O bon Jésus ! il y a en ce jour deux croix pour vous, l’une pour le corps, l’autre pour l’âme ; l’une vient des tourments, l’autre de la compassion ; l’une transperce votre corps avec des clous de fer, l’autre votre âme très-sainte avec les pointes de la douleur. Qui pourra dire, ô bon Jésus, ce que vous ressentiez, lorsque vous considériez les angoisses de cette très-sainte âme que vous saviez si certainement être attachée avec vous à la croix ! quand vous voyiez ce cœur si maternel percé, et traversé par le glaive de la douleur ! quand vous tourniez vers elle vos yeux baignés de sang, et que vous contempliez ce divin visage couvert de la pâleur de la mort ! quand vous étiez témoin de ces agonies de son âme qui sans mourir était déjà plus que morte ! quand vous voyiez ces torrents de larmes qui coulaient de ses yeux très-purs, et quand vous entendiez les soupirs qu’arrachait à son cœur très-saint l’excès de son incomparable douleur !
Enfin, vous pourrez méditer les sept paroles que Notre-Seigneur fit entendre sur la croix. La première : Mon Père, pardonnez-leur, car ils ne savent ce qu’ils font. La seconde, qui fut dite au larron : Aujourd’hui vous serez avec moi dans le paradis. La troisième, à sa très-sainte Mère : Femme, voilà votre fils. La quatrième : J’ai soif. La cinquième : Mon Dieu, mon Dieu, pourquoi m’avez-vous abandonné ? La sixième : Tout est consommé.

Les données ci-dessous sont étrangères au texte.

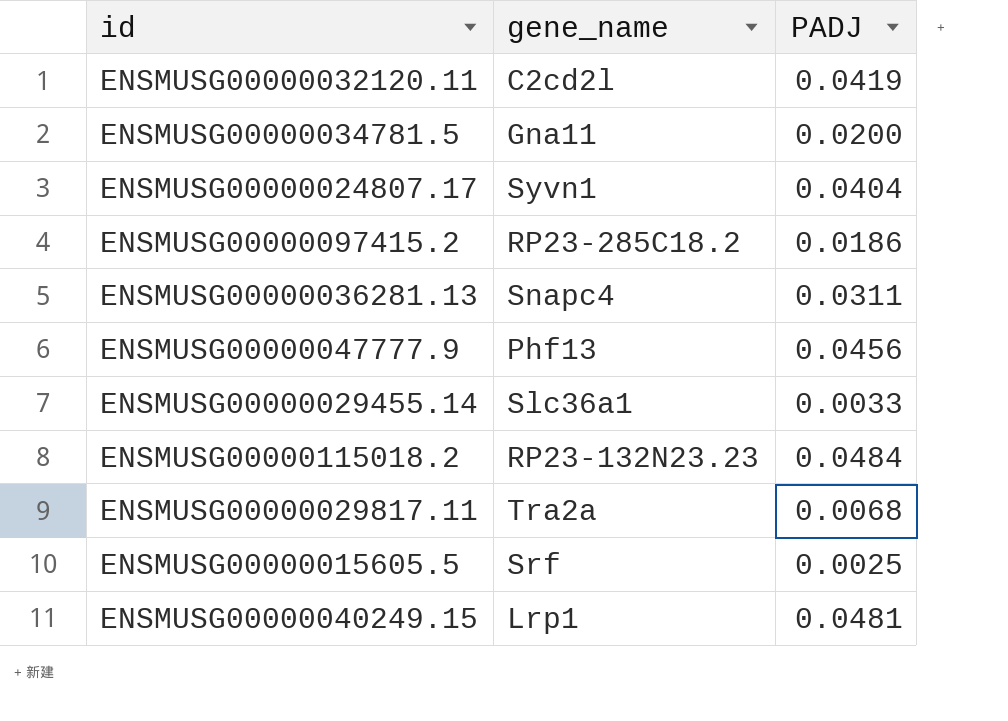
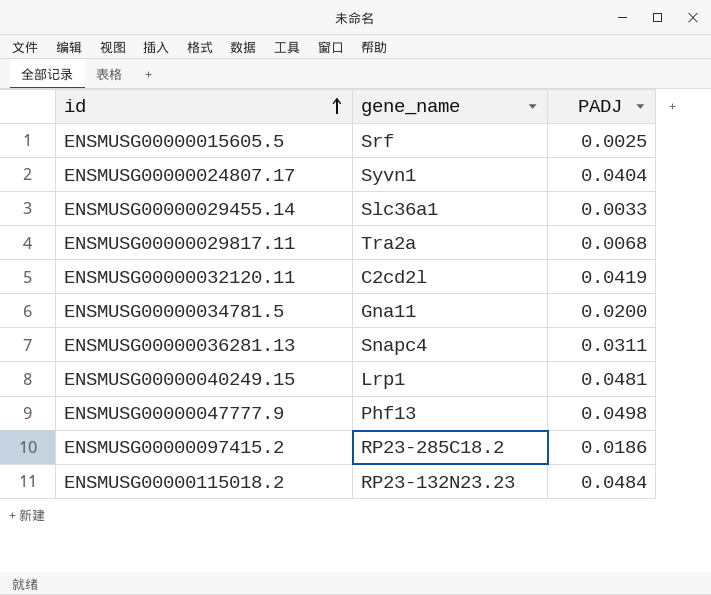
row order: none -> id ascending
ENSMUSG00000047777.9 | PADJ: 0.0456 -> 0.0498

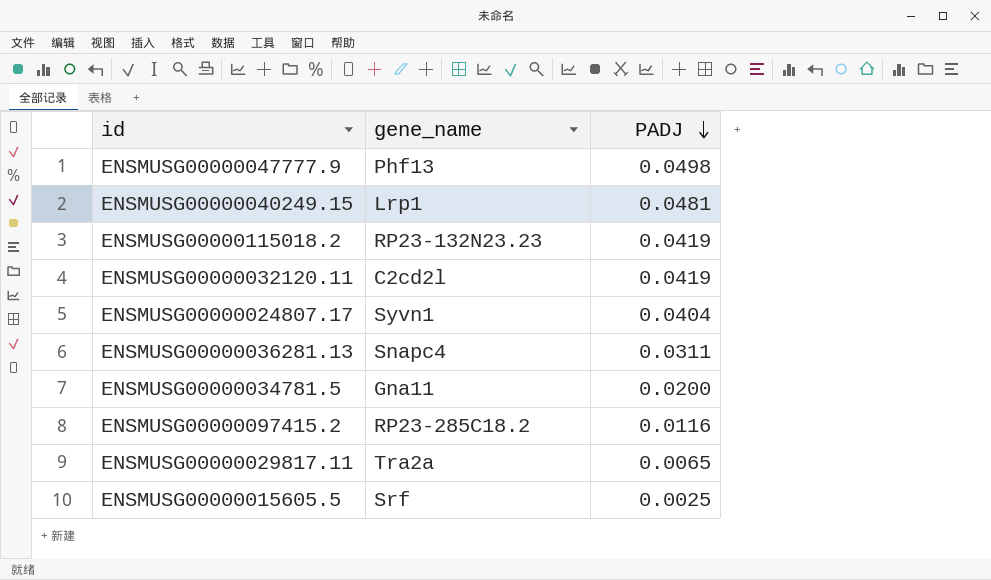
row order: id ascending -> PADJ descending
row ENSMUSG00000029455.14: Slc36a1 | 0.0033 -> none
ENSMUSG00000115018.2 | PADJ: 0.0484 -> 0.0419
ENSMUSG00000097415.2 | PADJ: 0.0186 -> 0.0116
ENSMUSG00000029817.11 | PADJ: 0.0068 -> 0.0065

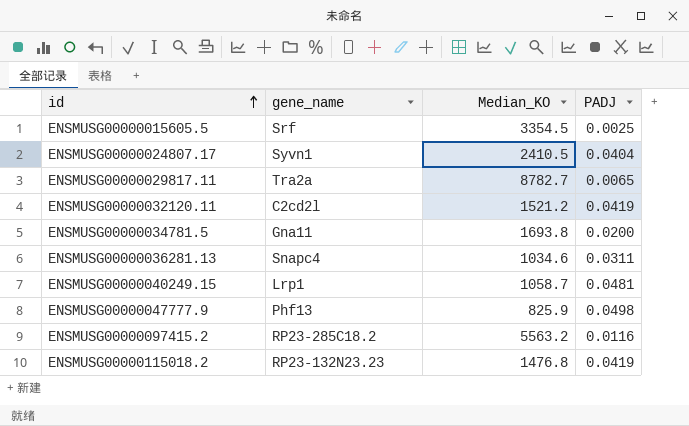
row order: PADJ descending -> id ascending
column Median_KO | position: none -> 3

La septième : Mon Père, je remets mon âme entre vos mains.
Regarde, ô mon âme, avec quel excès de charité il recommanda dans ces paroles ses ennemis à son Père ; avec quelle miséricorde il reçut le larron qui confessait sa divinité ; avec quelle tendresse filiale il recommanda sa très-aimante Mère au disciple bien-aimé ; vois quelle soif et quel ardent désir il montra du salut des hommes ; avec quelle voix douloureuse il répandit sa prière, et exprima sa tribulation en présence de la très-sainte majesté de son Père ; comment il persévéra jusqu’à la dernière heure, dans l’obéissance qu’il lui avait vouée, et comment, enfin, il lui recommanda son âme, et se remit tout entier entre ses divines mains.
Il est facile de voir que chacune de ces paroles renferme une admirable leçon de vertu. Dans la première, le divin Maître nous recommande la charité envers les ennemis ; dans la seconde, la miséricorde envers les pécheurs ; dans la troisième, l’amour envers les parents ; dans la quatrième, le désir du salut du prochain ; dans la cinquième, la prière dans les tribulations et dans les délaissements de Dieu ; dans la sixième, la vertu de l’obéissance et la persévérance ; enfin, dans la septième, la parfaite résignation entre les mains de Dieu, qui est l’abrégé et le comble de toute notre perfection.